One of the optimizations that seem most appropriate are relaxations; and I noticed they were missing from the ABI.

Is there an appetite to support 3 additional relaxations?
I would like to propose three new relocation types for the x86-64 ABI to enable linker relaxation of large code model (-mcmodel=large) sequences.

This *should* allow binaries compiled with the large code model to recover most
of the performance cost when targets are within +/-2 GiB, without breaking ABI compatibility.

R_X86_64_LARGE_PC64

; before
movabs $symbol, %rax
; after: when symbol is within +/-2 GiB of %rip
lea    symbol(%rip), %rax
nop3      
                   # 3-byte NOP padding to maintain code layout

R_X86_64_LARGE_CALL64

; before
movabs $target, %r11  
call   *%r11  
; after: when symbol is within +/-2 GiB of %rip
call   target
noop7 

R_X86_64_LARGE_GOTPCREL

; before
movabs $symbol@GOT, %rax
movq   (%rax), %rax
; after option 1:  If the GOT slot is reachable via RIP-relative addressing, relax via standard GOTPCREL
movq   symbol@GOTPCREL(%rip), %rax
nop6
; after option 2: Symbol is reachable and local
lea    symbol(%rip), %rax
nop6

I tested this out internally and coupled with BOLT (to remove the NOPS) & I was able to achieve performance pretty tolerable from the baseline. I am still evaluating additional workloads.
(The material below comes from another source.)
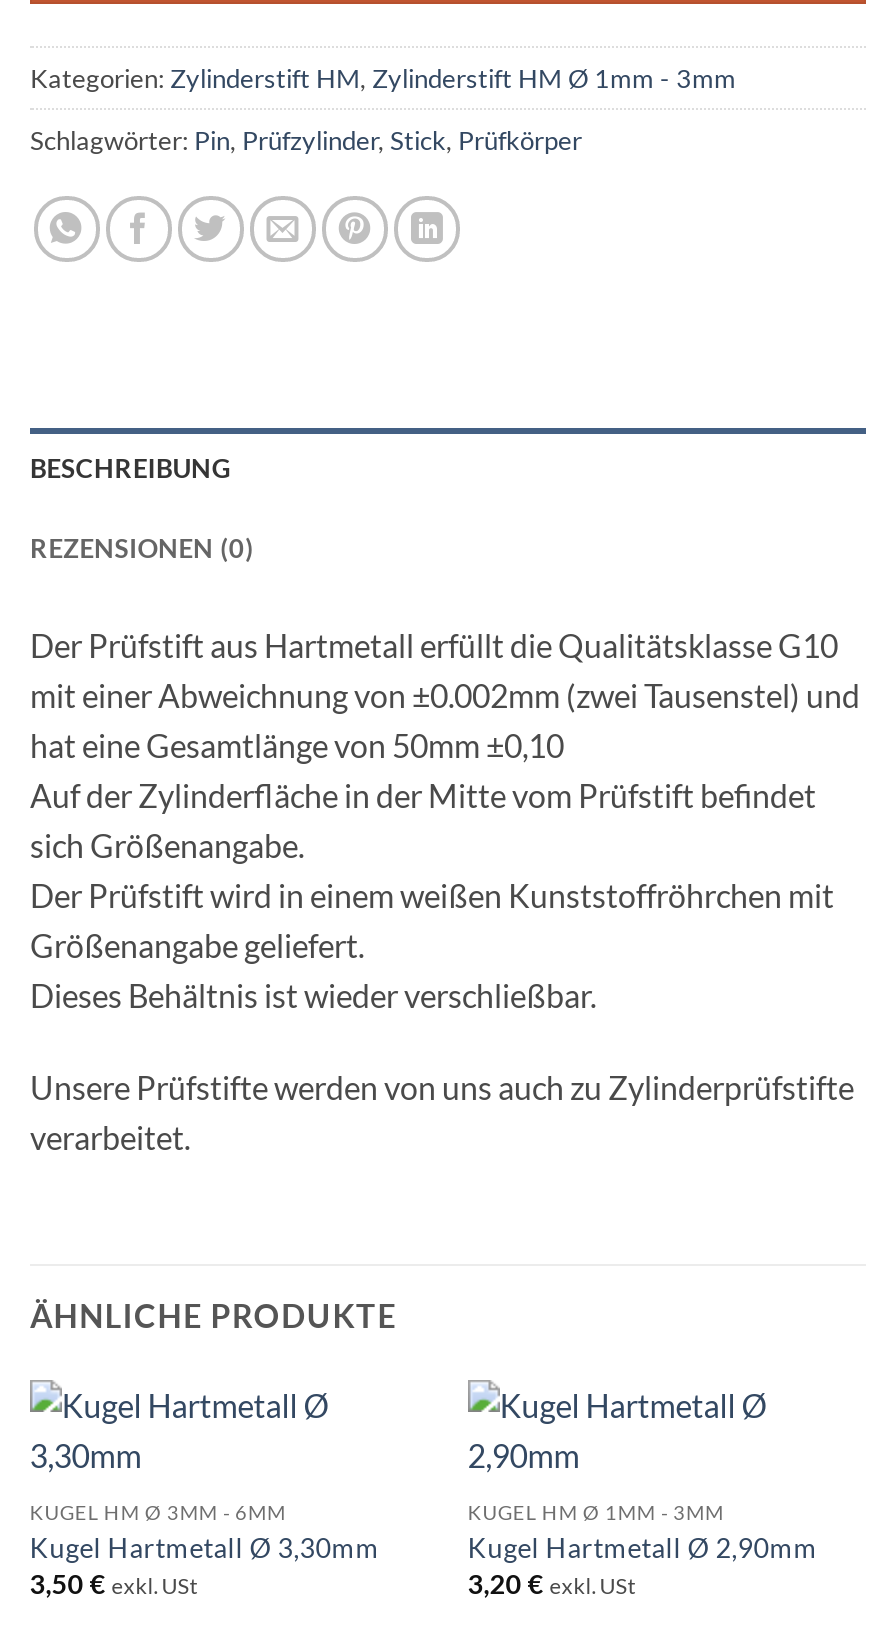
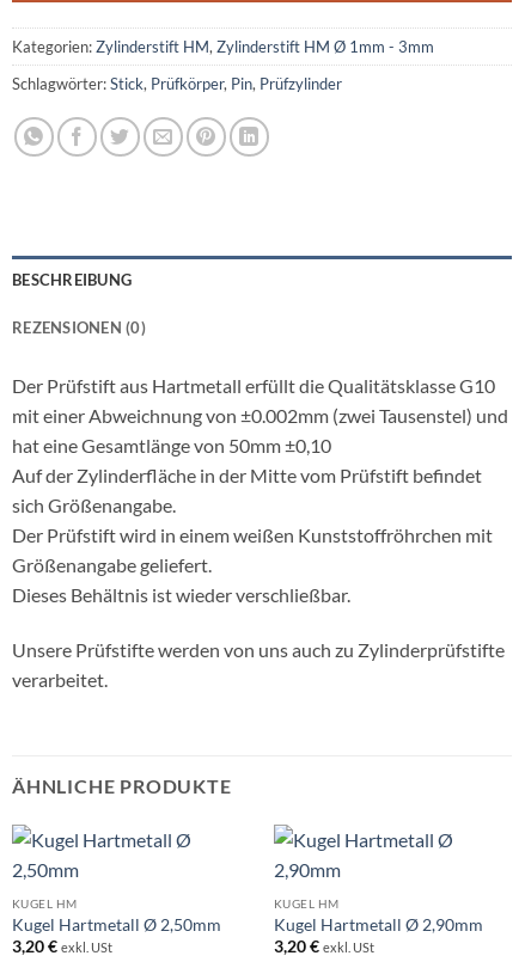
[30,124,582,156] Schlagwörter: Pin, Prüfzylinder, Stick, Prüfkörper -> [12,74,342,93] Schlagwörter: Stick, Prüfkörper, Pin, Prüfzylinder
[30,1500,380,1600] KUGEL HM Ø 3MM - 6MM | Kugel Hartmetall Ø 3,30mm | 3,50 € exkl. USt -> [12,897,221,956] KUGEL HM | Kugel Hartmetall Ø 2,50mm | 3,20 € exkl. USt
[468,1500,724,1524] KUGEL HM Ø 1MM - 3MM -> [274,897,340,911] KUGEL HM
The one additional challenge with these new relaxations are they require two adjacent instructions (movabs + call) to be relaxed as a unit. This introduces a new constraint: the compiler must guarantee adjacency. LLVM has intrinsics to couple instructions together for the optimizer.

H.J. Lu

unread,
Apr 16, 2026, 5:51:01 PM (6 days ago) Apr 16
to Farid Zakaria, X86-64 System V Application Binary Interface
I prefer the multiple GOT approach.


--
H.J.

Farid Zakaria

unread,
Apr 16, 2026, 6:53:23 PM (6 days ago) Apr 16
to X86-64 System V Application Binary Interface
Interesting....
I kind of took the lukewarm reception to thunks as probably the eventual uphill climb for multiple-GOT -- which would be a much larger ABI change I presumed.
I started to look into the large code-model due to my feeling of lack of consensus on how to handle everything (i.e. multiple GOT, r11 as a required scratch register etc..) started to look at the problem from the other direction.

H.J. Lu

unread,
Apr 16, 2026, 7:27:51 PM (6 days ago) Apr 16
to Farid Zakaria, X86-64 System V Application Binary Interface
On Fri, Apr 17, 2026 at 6:53 AM 'Farid Zakaria' via X86-64 System V
Application Binary Interface <x86-6...@googlegroups.com> wrote:
>
> Interesting....
> I kind of took the lukewarm reception to thunks as probably the eventual uphill climb for multiple-GOT -- which would be a much larger ABI change I presumed.
> I started to look into the large code-model due to my feeling of lack of consensus on how to handle everything (i.e. multiple GOT, r11 as a required scratch register etc..) started to look at the problem from the other direction.
>
>

Multiple GOT should solve both large data and text sizes. Multiple GOT
is supported by MIPS. We can leverage that.

--
H.J.

Jan Beulich

unread,
Apr 17, 2026, 2:05:20 AM (6 days ago) Apr 17
to Farid Zakaria, X86-64 System V Application Binary Interface
On 16.04.2026 23:01, 'Farid Zakaria' via X86-64 System V Application Binary Interface wrote:
> Is there an appetite to support 3 additional relaxations?
> I would like to propose three new relocation types for the x86-64 ABI to
> enable linker relaxation of large code model (-mcmodel=large) sequences.
>
> This *should* allow binaries compiled with the large code model to recover
> most
> of the performance cost when targets are within +/-2 GiB, without breaking
> ABI compatibility.
>
> R_X86_64_LARGE_PC64
>
> ; before
> movabs $symbol, %rax
> ; after: when symbol is within +/-2 GiB of %rip
> lea symbol(%rip), %rax
> nop3 # 3-byte NOP padding to maintain code layout

Is this really a win, performance wise?

> R_X86_64_LARGE_CALL64
>
> ; before
> movabs $target, %r11
> call *%r11
> ; after: when symbol is within +/-2 GiB of %rip
> call target
> noop7

Some care may be needed with CALLs. When putting the NOP(s) last, the
return address put on the stack will change. This may or may not be
confusing to some specialized code. If it wasn't 7 bytes to cover,
I'd suggest using a couple of redundant prefixes, but 7 of them is
possibly too much.

> The one additional challenge with these new relaxations are they require
> two adjacent instructions (movabs + call) to be relaxed as a unit. This
> introduces a new constraint: the compiler must guarantee adjacency. LLVM
> has intrinsics to couple instructions together for the optimizer.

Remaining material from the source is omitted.